- [HOW TO COMPLETE THIS TASK]: Retype only the lines below from the one with "width: 791px;" to the one with "This covers what", inclusive, skipping every image.

- [AVAILABLE DATA]:
● ● ● ● ● ● ●

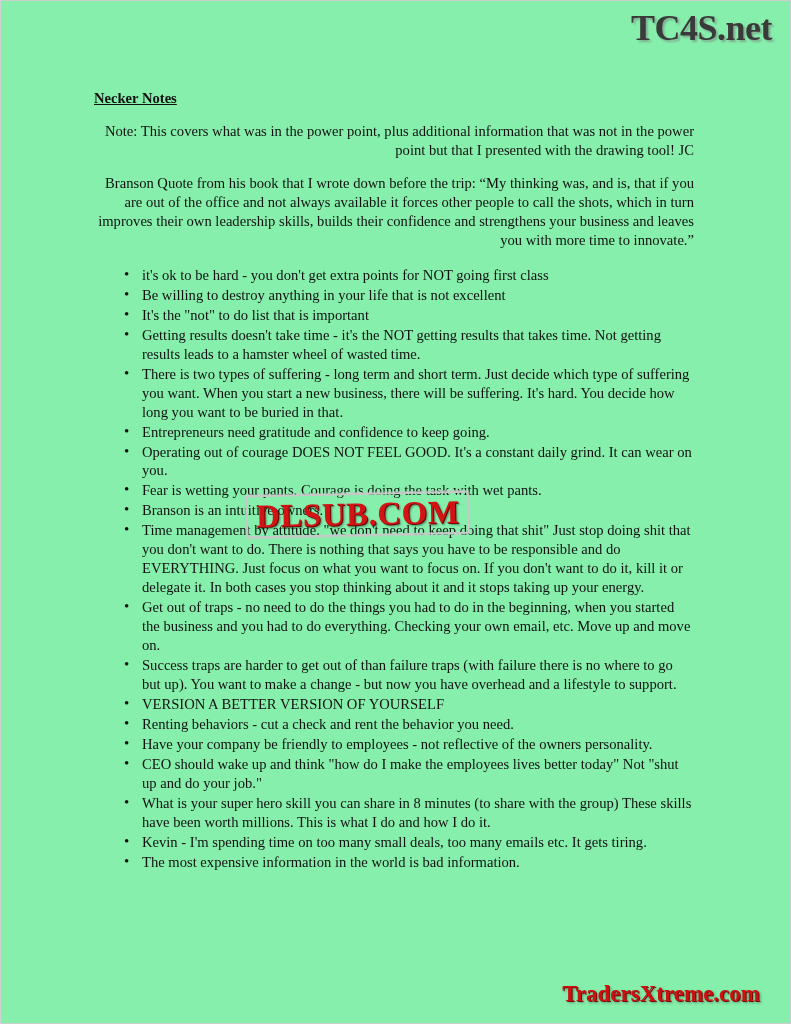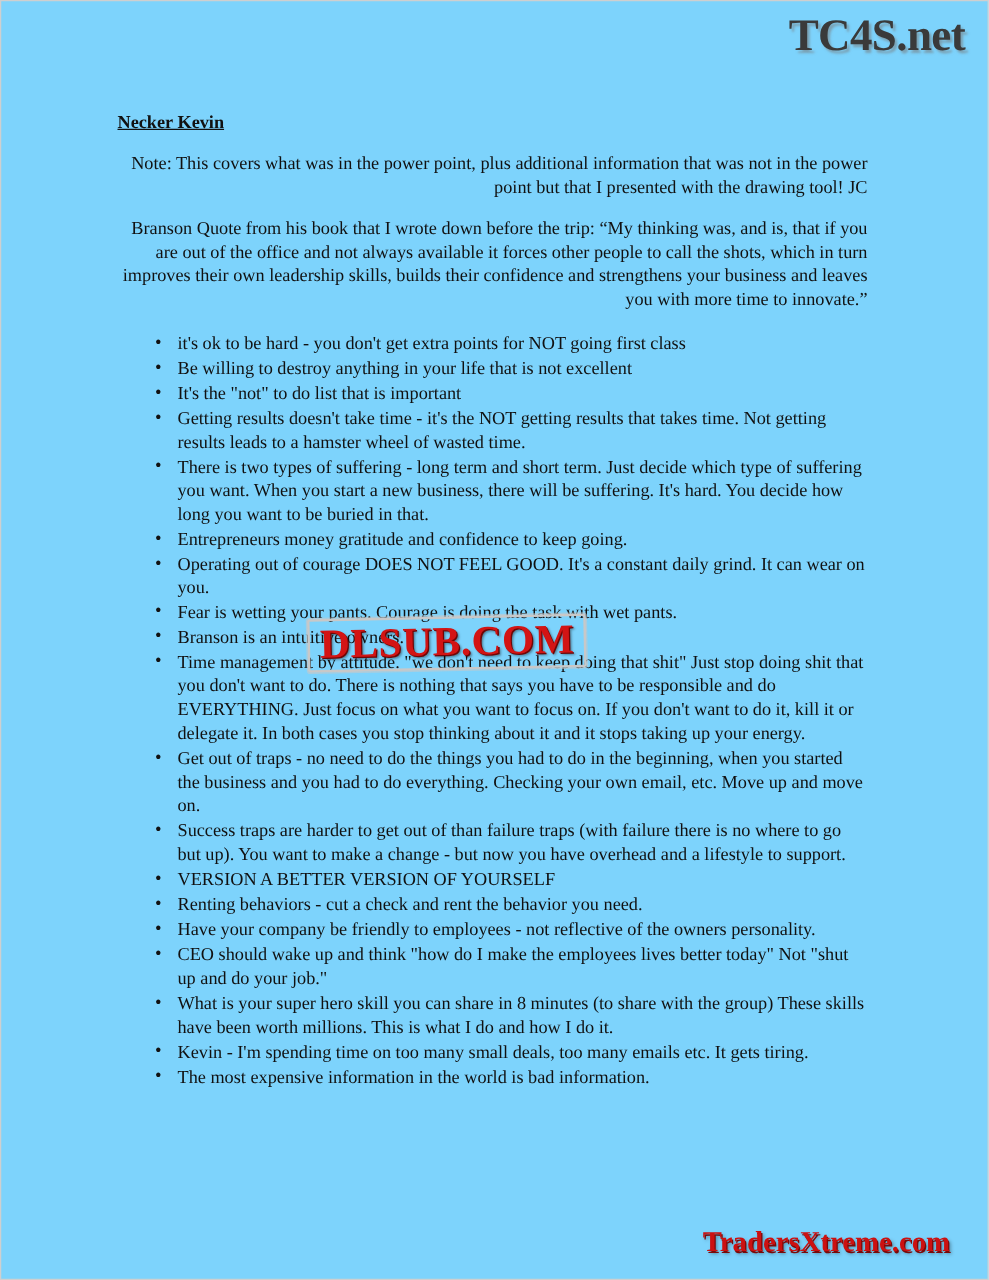--- a/index.html
+++ b/index.html
@@ -14,7 +14,7 @@
     position: relative;
     width: 791px;
     height: 1024px;
-    background: #7dd3fc;
+    background: #86efac;
     border: 1px solid #cfcfcf;
     box-sizing: border-box;
     overflow: hidden;

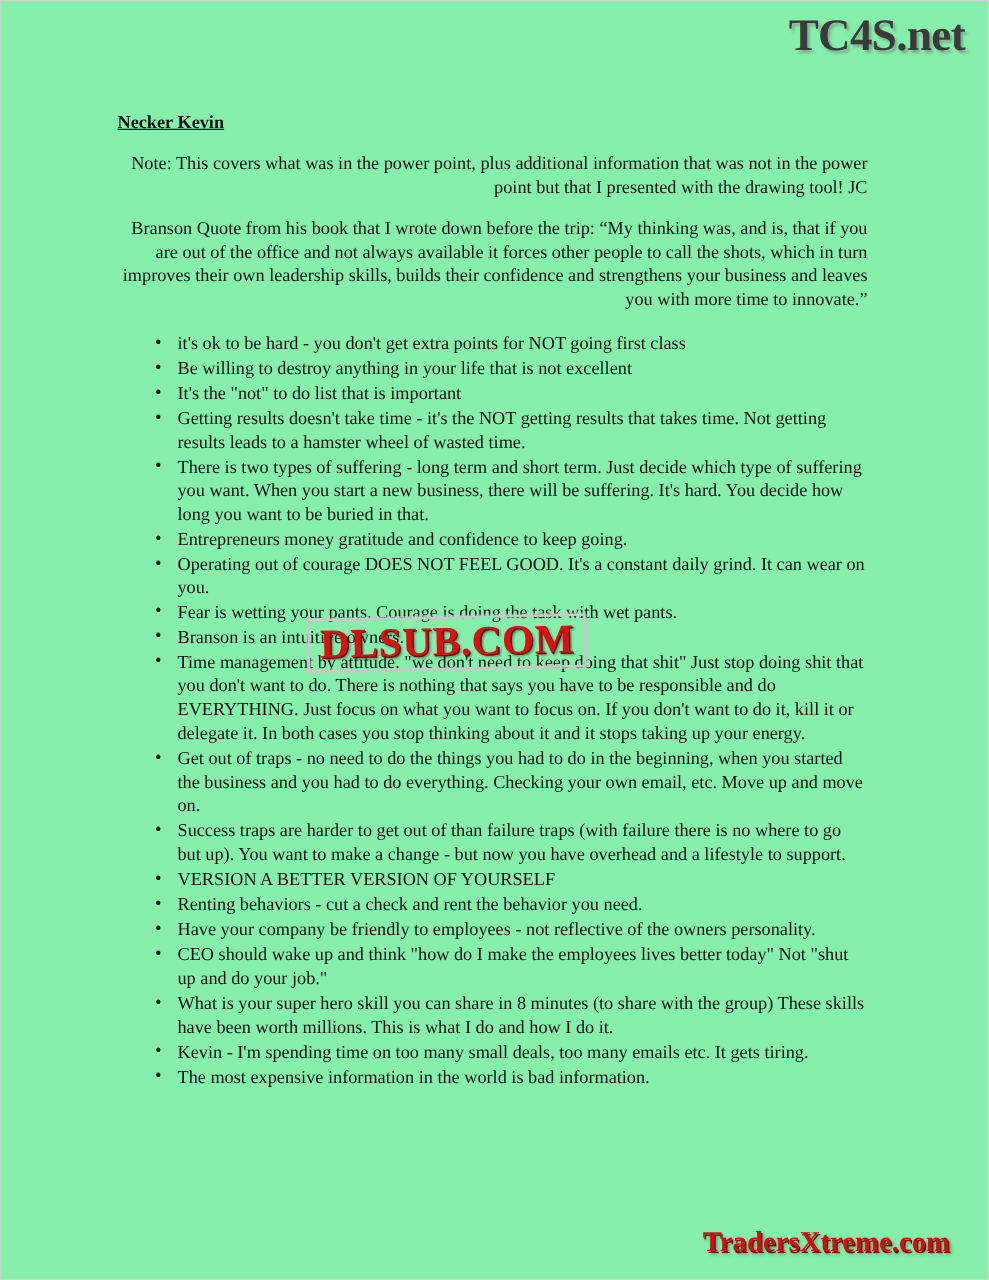--- a/index.html
+++ b/index.html
@@ -106,7 +106,7 @@
   <div class="brand-top">TC4S.net</div>
 
   <div class="content">
-    <div class="doc-title">Necker Kevin</div>
+    <div class="doc-title">Necker Notes</div>
 
     <p class="para">Note: This covers what was in the power point, plus additional information that was not in the power point but that I presented with the drawing tool!  JC</p>
     <p class="para">Branson Quote from his book that I wrote down before the trip: “My thinking was, and is, that if you are out of the office and not always available it forces other people to call the shots, which in turn improves their own leadership skills, builds their confidence and strengthens your business and leaves you with more time to innovate.”</p>

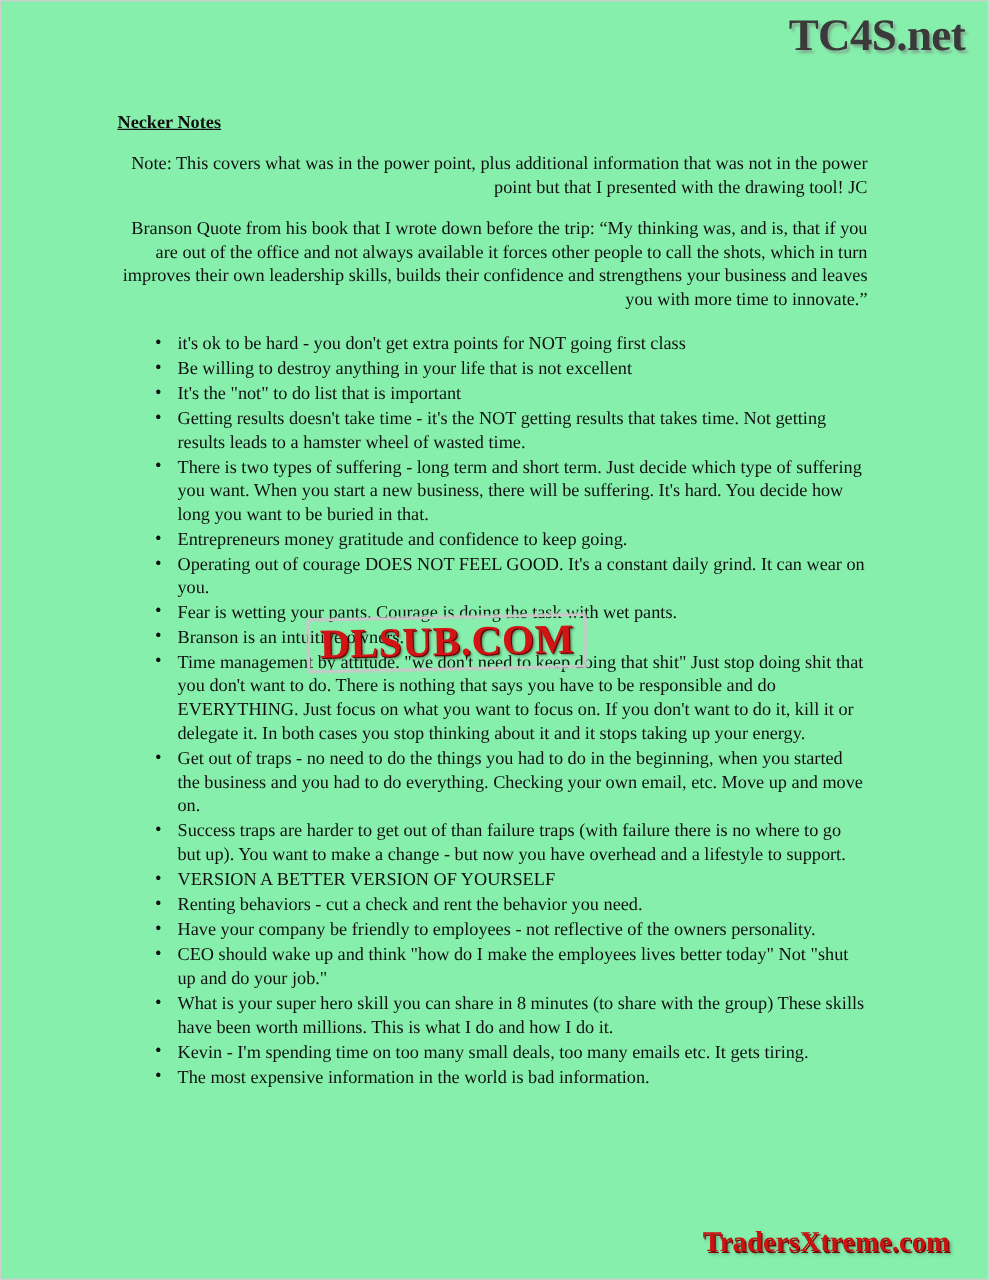--- a/index.html
+++ b/index.html
@@ -117,7 +117,7 @@
       <li>It's the "not" to do list that is important</li>
       <li>Getting results doesn't take time - it's the NOT getting results that takes time.  Not getting results leads to a hamster wheel of wasted time.</li>
       <li>There is two types of suffering - long term and short term.  Just decide which type of suffering you want.  When you start a new business, there will be suffering.  It's hard.  You decide how long you want to be buried in that.</li>
-      <li>Entrepreneurs money gratitude and confidence to keep going.</li>
+      <li>Entrepreneurs need gratitude and confidence to keep going.</li>
       <li>Operating out of courage DOES NOT FEEL GOOD.  It's a constant daily grind.  It can wear on you.</li>
       <li>Fear is wetting your pants.  Courage is doing the task with wet pants.</li>
       <li>Branson is an intuitive owners.</li>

● ● ● ● ● ● ●

- [TASK SOLUTION]:
     width: 791px;
     height: 1024px;
-    background: #7dd3fc;
+    background: #86efac;
     border: 1px solid #cfcfcf;
     box-sizing: border-box;
     overflow: hidden;

--- a/index.html
+++ b/index.html
@@ -106,7 +106,7 @@
   <div class="brand-top">TC4S.net</div>
 
   <div class="content">
-    <div class="doc-title">Necker Kevin</div>
+    <div class="doc-title">Necker Notes</div>
 
     <p class="para">Note: This covers what was in the power point, plus additional information that was not in the power point but that I presented with the drawing tool!  JC</p>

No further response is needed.